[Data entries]

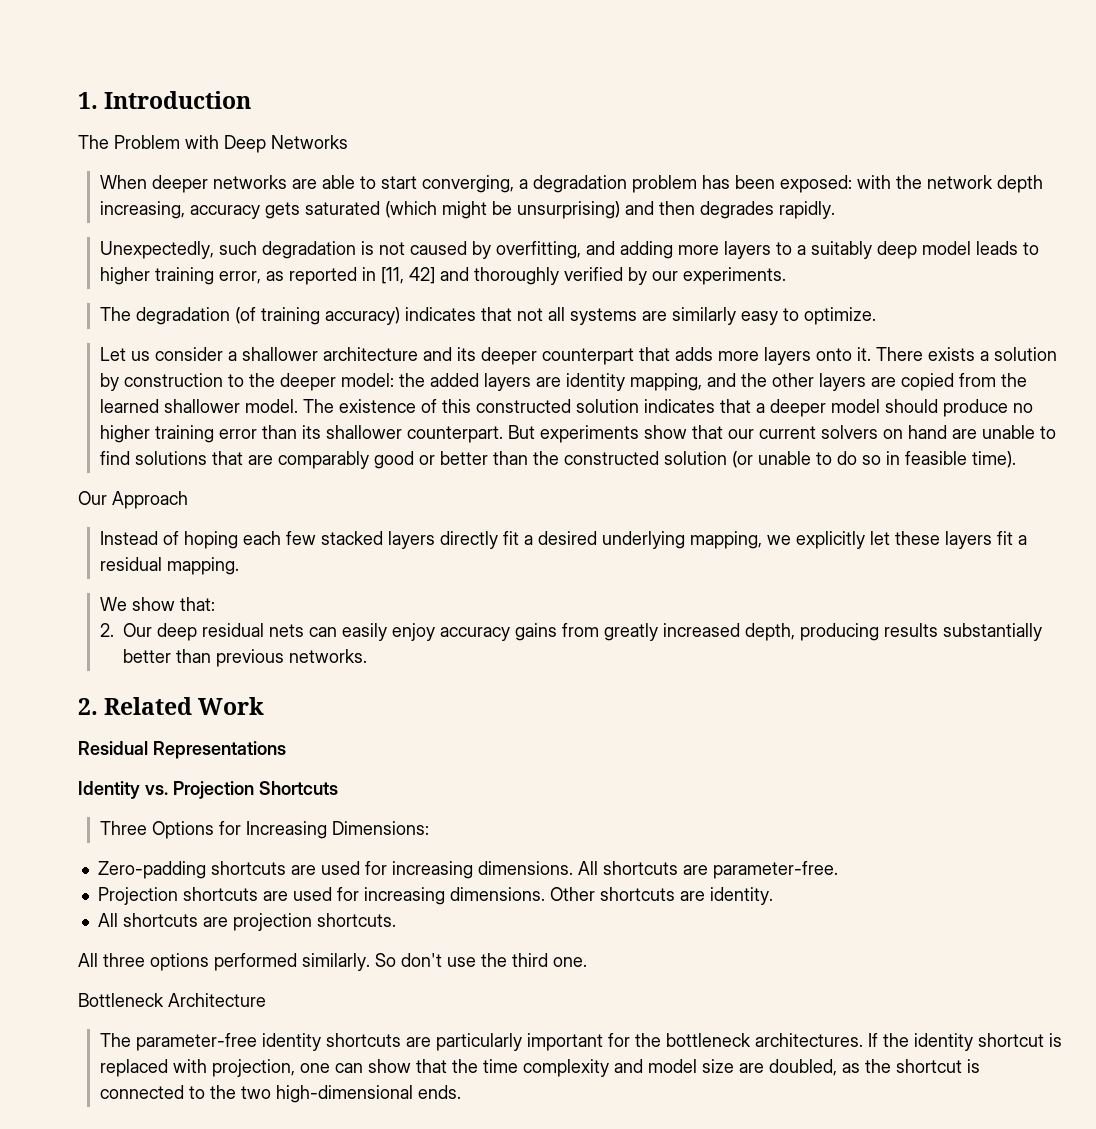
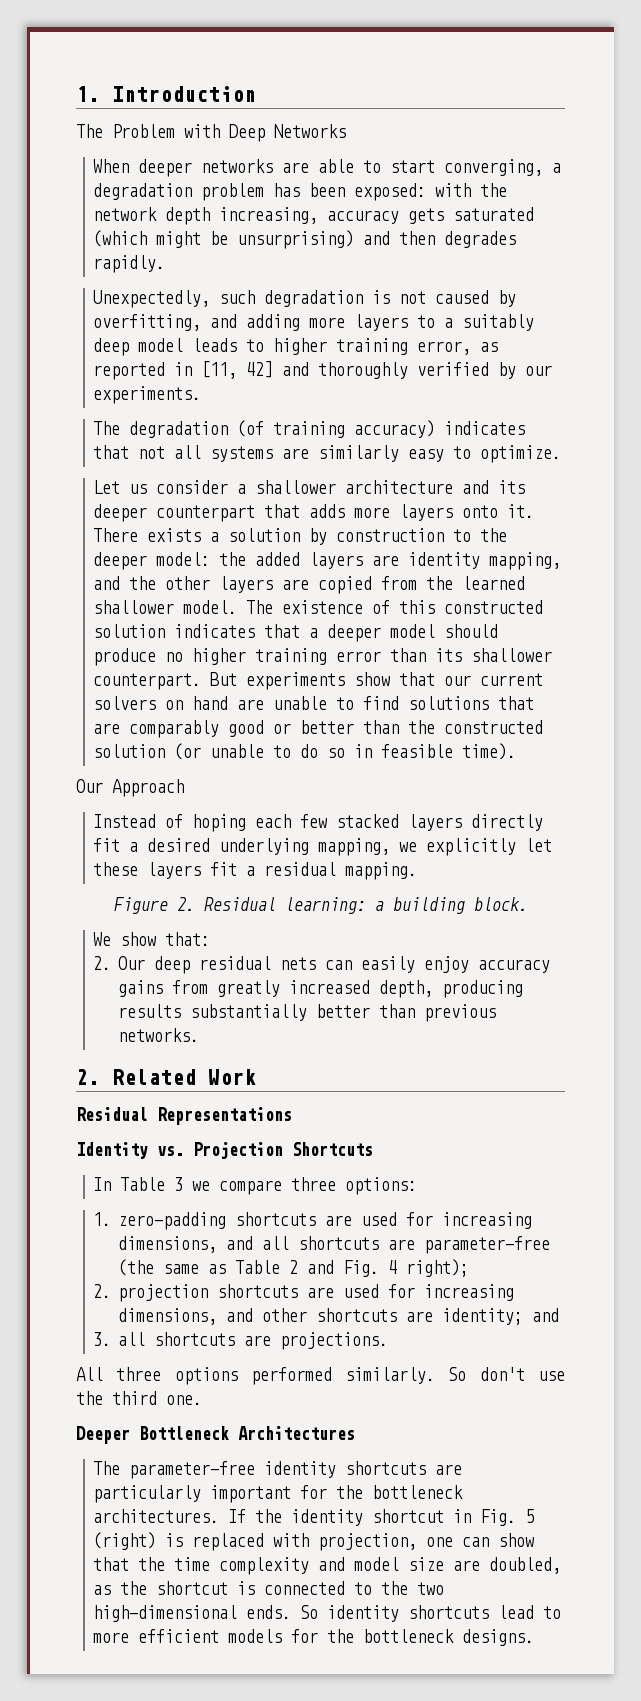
(239, 566) none -> [113,897,528,914] // Figure 2. Residual learning: a building block.
[99,821,429,839] [97,861,838,879] [97,887,773,905] [97,913,396,931] Three Options for Increasing Dimensions: // Zero-padding shortcuts are used for increasing dimensions. All shortcuts are parameter-free. // Projection shortcuts are used for increasing dimensions. Other shortcuts are identity. // All shortcuts are projection shortcuts. -> [93,1177,418,1195] [93,1212,533,1230] [118,1236,551,1254] [118,1259,470,1277] [93,1284,515,1302] [118,1308,560,1325] [93,1332,389,1350] In Table 3 we compare three options: // 1. zero-padding shortcuts are used for increasing dimensions, and all shortcuts are parameter-free (the same as Table 2 and Fig. 4 right); // 2. projection shortcuts are used for increasing dimensions, and other shortcuts are identity; and // 3. all shortcuts are projections.
[78,993,266,1007] Bottleneck Architecture -> [76,1426,355,1444] Deeper Bottleneck Architectures
(1044, 1040) none -> [453,1509,535,1526] [93,1532,157,1550] in Fig. 5 (right)
(461, 1092) none -> [300,1605,562,1622] [93,1629,535,1646] So identity shortcuts lead to more efficient models for the bottleneck designs.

■ **EXERCISE DESCRIPTION**
Return exactly the lines from the line bearing "(1044, 1040) none" to the end of the records, inclusive of both; include no other lines.

■ **TASK OUTPUT**
(1044, 1040) none -> [453,1509,535,1526] [93,1532,157,1550] in Fig. 5 (right)
(461, 1092) none -> [300,1605,562,1622] [93,1629,535,1646] So identity shortcuts lead to more efficient models for the bottleneck designs.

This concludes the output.